Task instructions = Determine how many lines below contain the word "single", then state only that figure.

Provided records =
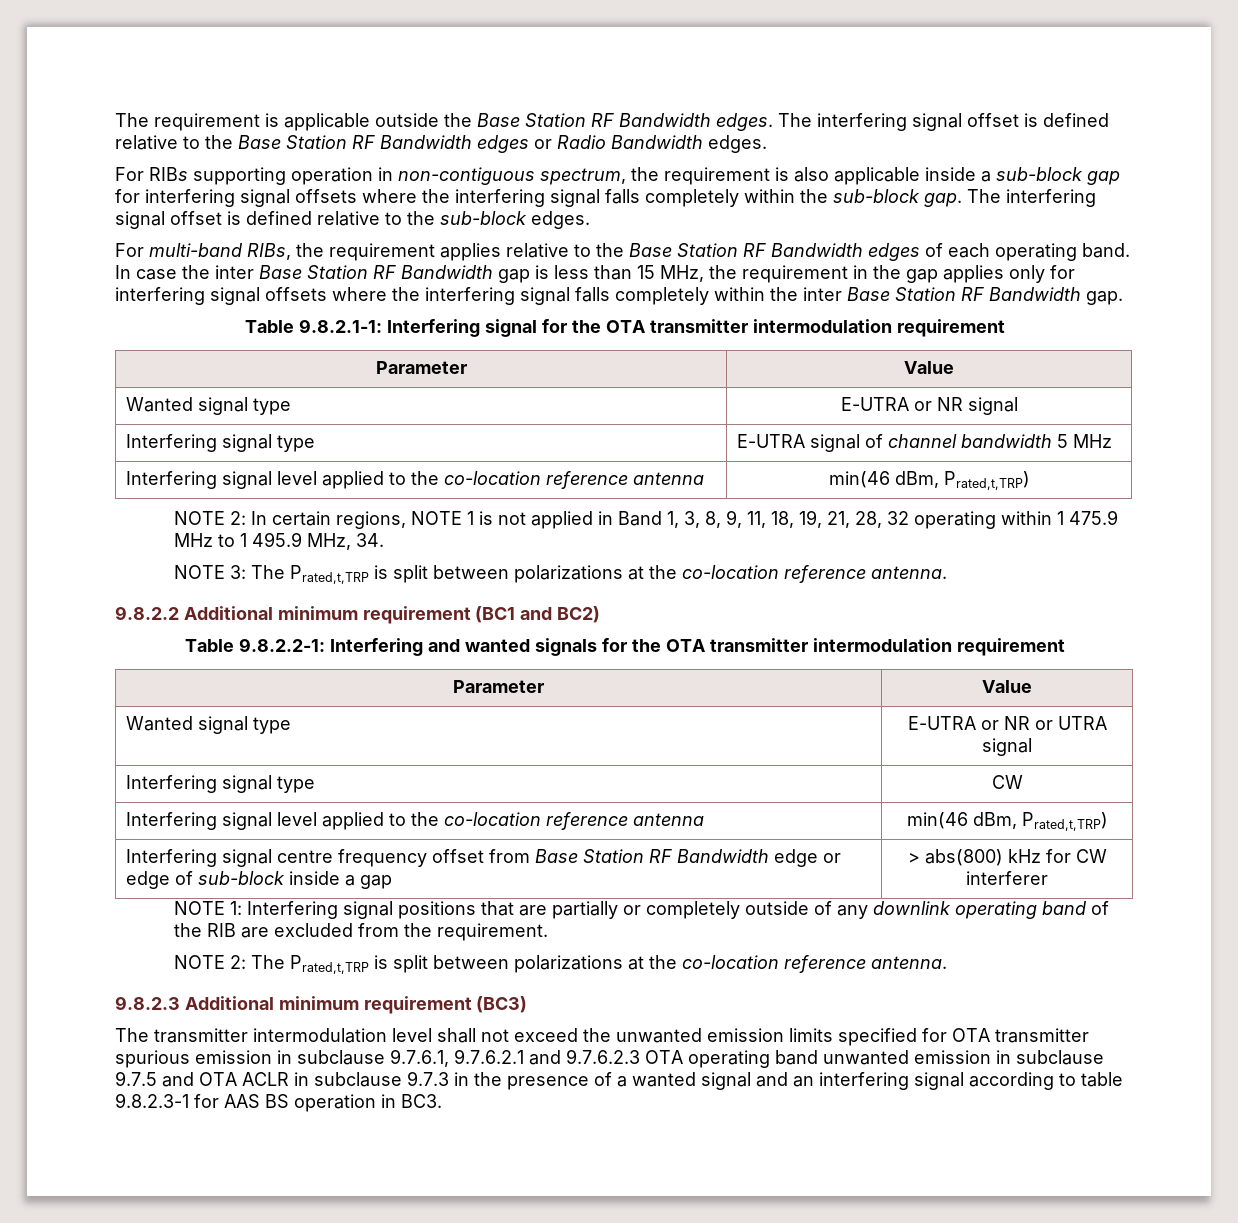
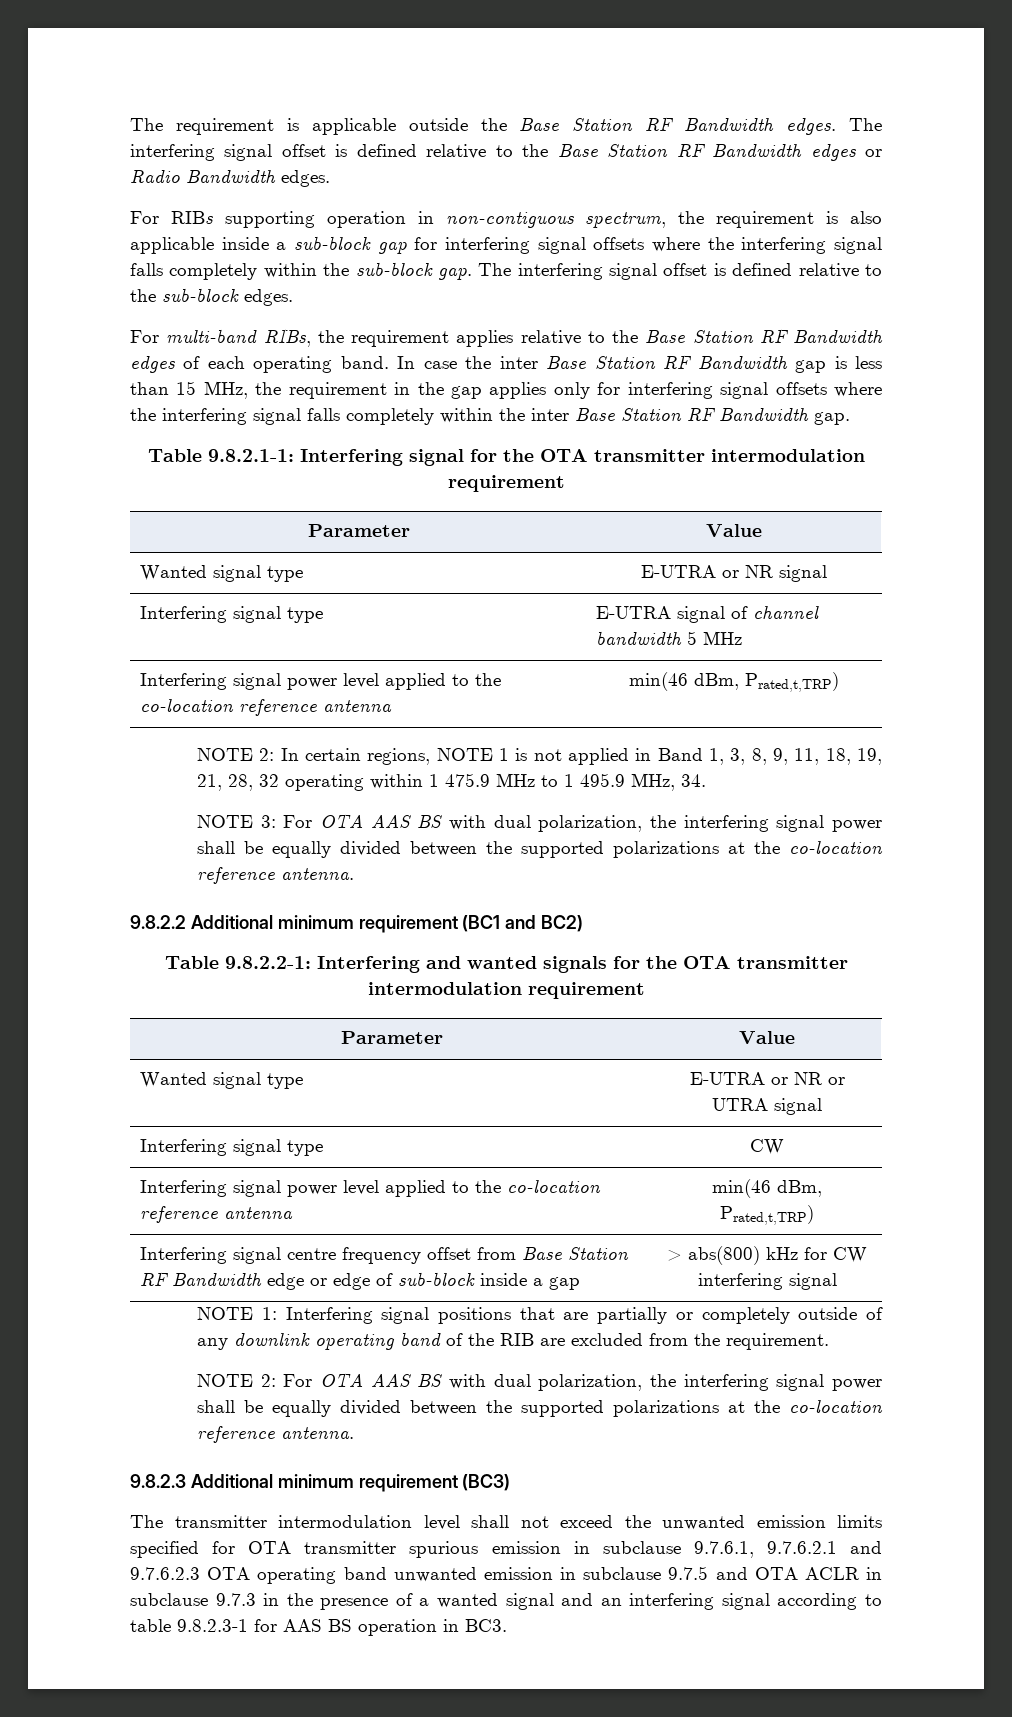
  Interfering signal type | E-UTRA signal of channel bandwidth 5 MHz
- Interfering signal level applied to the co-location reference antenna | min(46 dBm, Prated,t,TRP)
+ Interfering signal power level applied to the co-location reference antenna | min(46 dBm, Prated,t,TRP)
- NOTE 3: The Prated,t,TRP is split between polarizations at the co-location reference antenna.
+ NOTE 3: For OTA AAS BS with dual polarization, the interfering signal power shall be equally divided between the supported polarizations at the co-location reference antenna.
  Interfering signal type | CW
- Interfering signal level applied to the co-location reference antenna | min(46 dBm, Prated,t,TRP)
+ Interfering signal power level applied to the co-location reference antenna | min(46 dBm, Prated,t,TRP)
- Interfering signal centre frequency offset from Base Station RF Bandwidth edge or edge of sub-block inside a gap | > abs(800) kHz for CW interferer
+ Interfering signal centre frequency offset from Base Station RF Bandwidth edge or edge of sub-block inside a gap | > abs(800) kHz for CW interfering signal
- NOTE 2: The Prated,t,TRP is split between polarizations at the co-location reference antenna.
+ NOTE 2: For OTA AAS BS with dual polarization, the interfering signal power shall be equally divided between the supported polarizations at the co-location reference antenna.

==

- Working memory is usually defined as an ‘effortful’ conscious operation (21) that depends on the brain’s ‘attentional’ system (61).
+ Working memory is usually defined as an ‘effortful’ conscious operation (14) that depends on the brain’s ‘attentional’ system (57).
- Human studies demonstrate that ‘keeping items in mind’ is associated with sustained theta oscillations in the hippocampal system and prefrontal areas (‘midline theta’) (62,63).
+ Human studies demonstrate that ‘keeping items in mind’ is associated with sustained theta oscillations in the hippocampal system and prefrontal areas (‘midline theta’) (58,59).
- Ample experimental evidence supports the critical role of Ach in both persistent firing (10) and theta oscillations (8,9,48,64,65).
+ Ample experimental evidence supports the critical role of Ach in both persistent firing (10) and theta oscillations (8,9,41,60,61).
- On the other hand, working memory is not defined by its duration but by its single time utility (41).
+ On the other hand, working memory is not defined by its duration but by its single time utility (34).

* * *

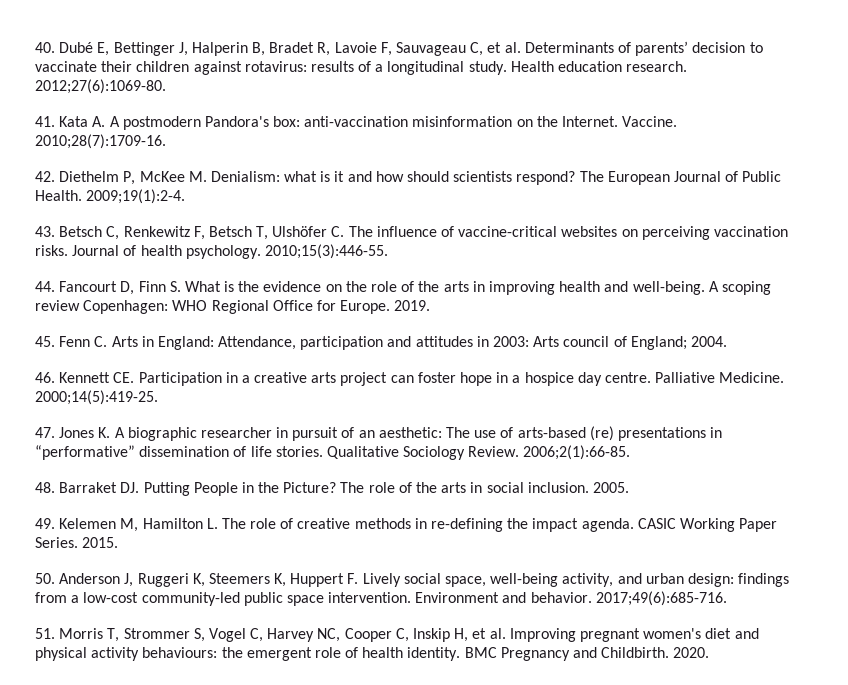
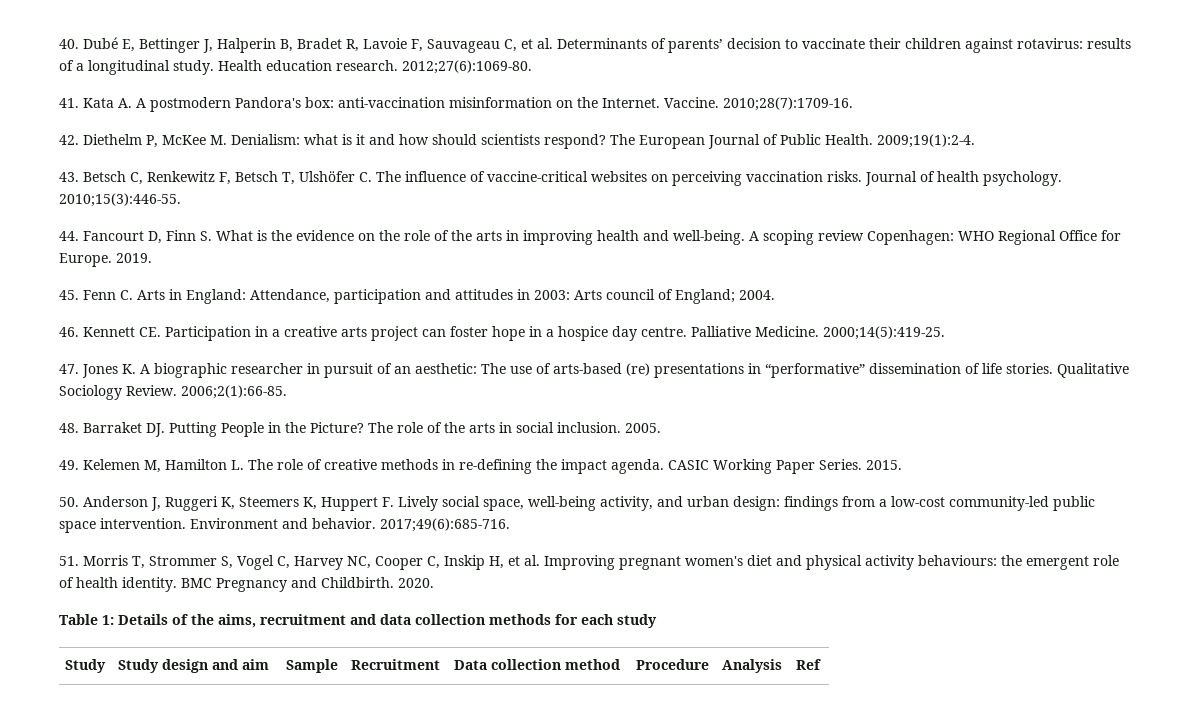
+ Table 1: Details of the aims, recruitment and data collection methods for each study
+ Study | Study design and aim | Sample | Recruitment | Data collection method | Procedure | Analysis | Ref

Exercise solution = 2